[Supplied entries]

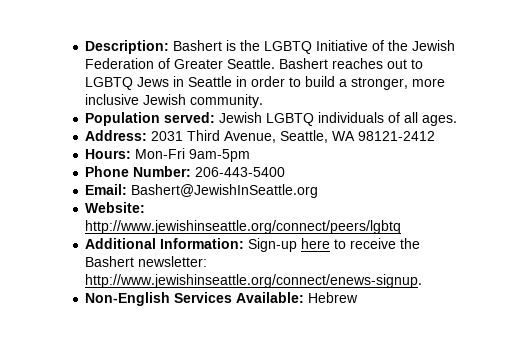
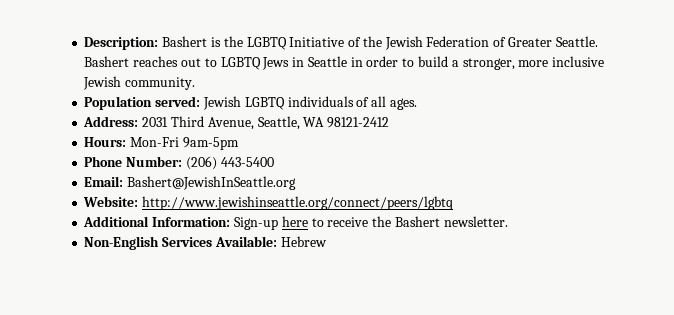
- Phone Number: 206-443-5400
+ Phone Number: (206) 443-5400
- Additional Information: Sign-up here to receive the Bashert newsletter: http://www.jewishinseattle.org/connect/enews-signup.
+ Additional Information: Sign-up here to receive the Bashert newsletter.

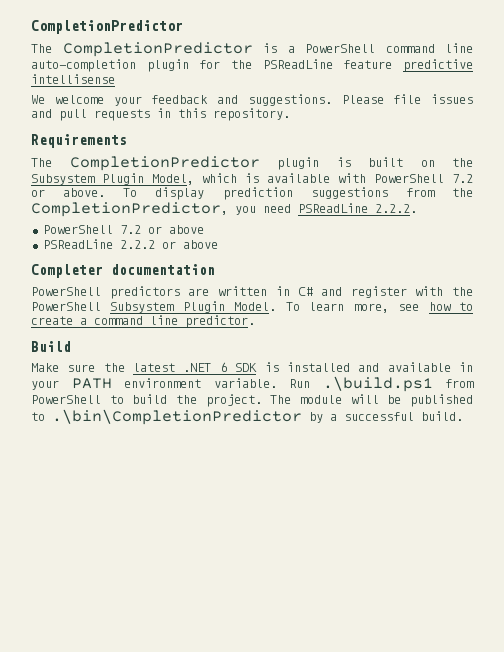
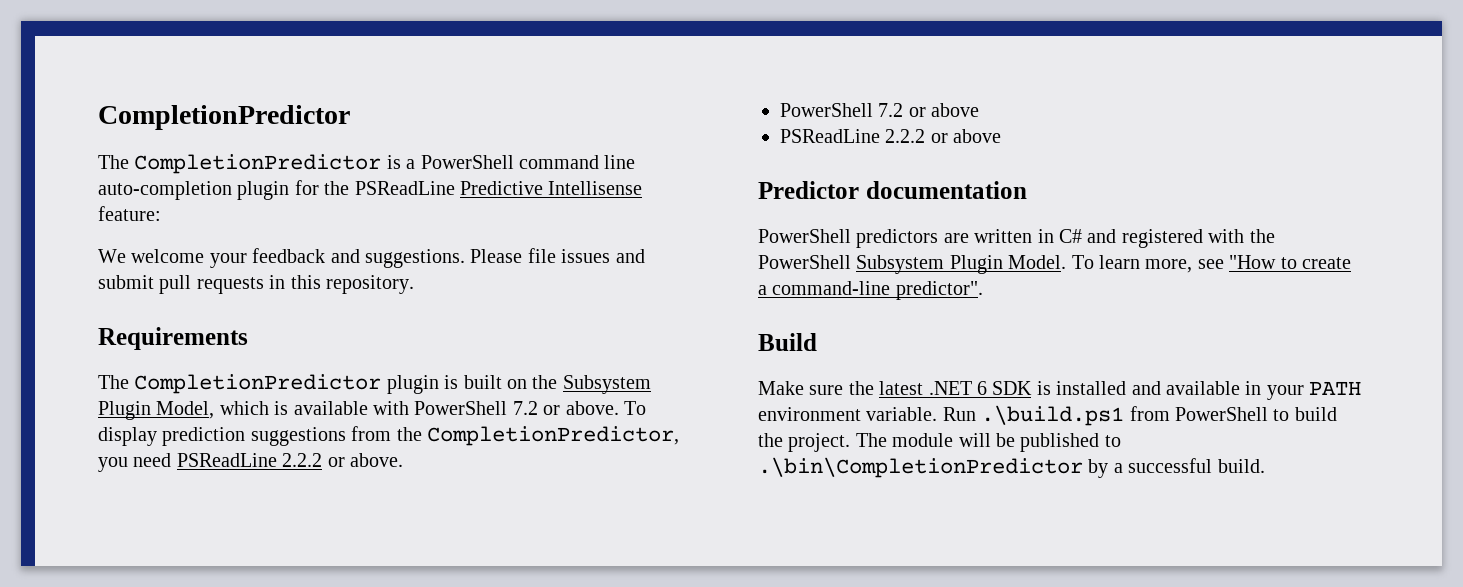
- The CompletionPredictor is a PowerShell command line auto-completion plugin for the PSReadLine feature predictive intellisense
+ The CompletionPredictor is a PowerShell command line auto-completion plugin for the PSReadLine Predictive Intellisense feature:
- Please file issues and pull requests in this repository.
+ Please file issues and submit pull requests in this repository.
- To display prediction suggestions from the CompletionPredictor, you need PSReadLine 2.2.2.
+ To display prediction suggestions from the CompletionPredictor, you need PSReadLine 2.2.2 or above.
- Completer documentation
+ Predictor documentation
- PowerShell predictors are written in C# and register with the PowerShell Subsystem Plugin Model.
+ PowerShell predictors are written in C# and registered with the PowerShell Subsystem Plugin Model.
- To learn more, see how to create a command line predictor.
+ To learn more, see "How to create a command-line predictor".

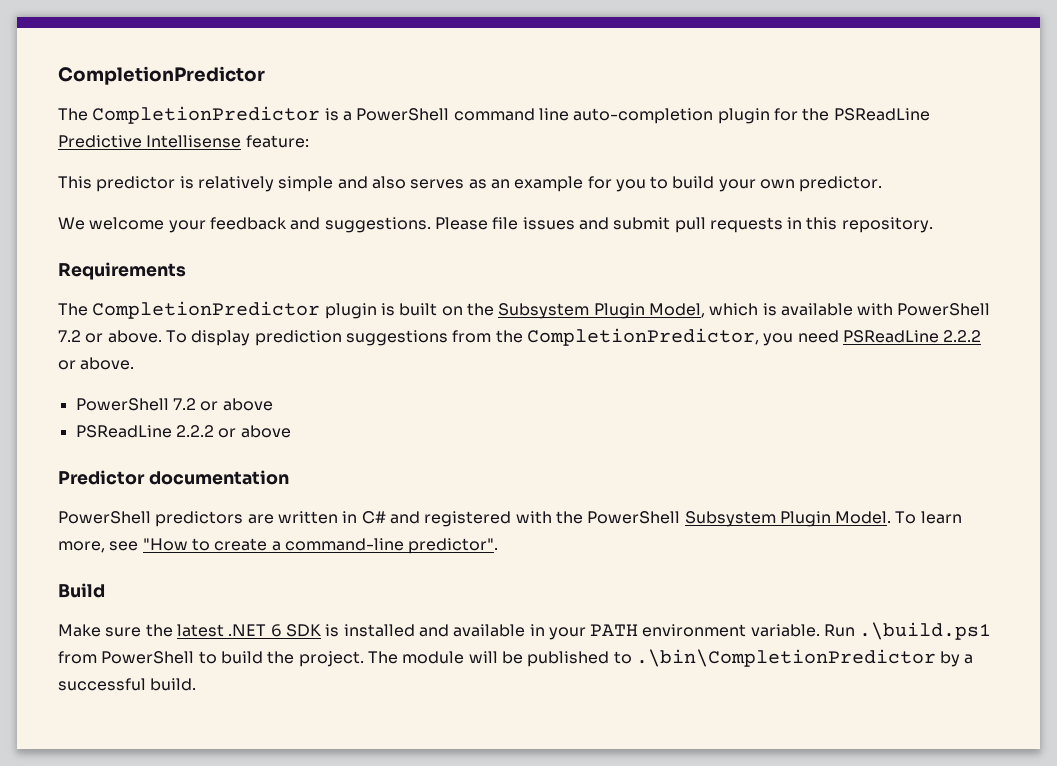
+ This predictor is relatively simple and also serves as an example for you to build your own predictor.

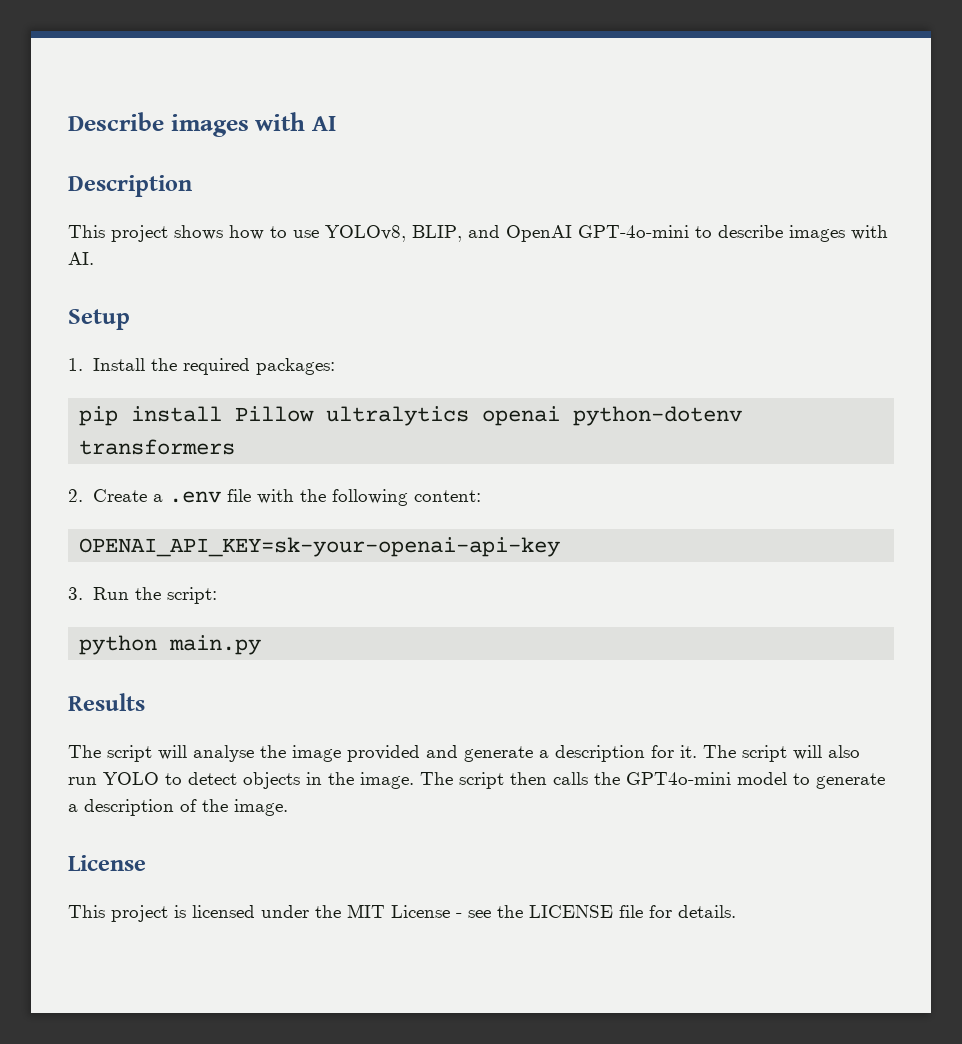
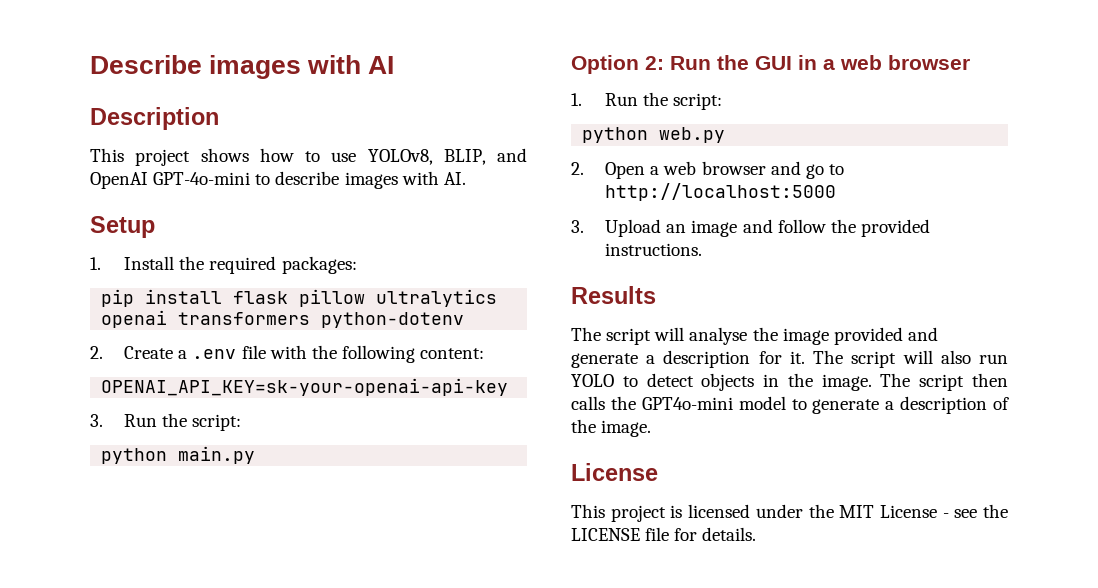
- pip install Pillow ultralytics openai python-dotenv transformers
+ pip install flask pillow ultralytics openai transformers python-dotenv
+ Option 2: Run the GUI in a web browser
+ 1. Run the script:
+ python web.py
+ 2. Open a web browser and go to http://localhost:5000
+ 3. Upload an image and follow the provided instructions.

[/Supplied entries]

- **About this exercise**
Show every line from the entries above in which the word "install" appears.

- **Result of this exercise**
- pip install Pillow ultralytics openai python-dotenv transformers
+ pip install flask pillow ultralytics openai transformers python-dotenv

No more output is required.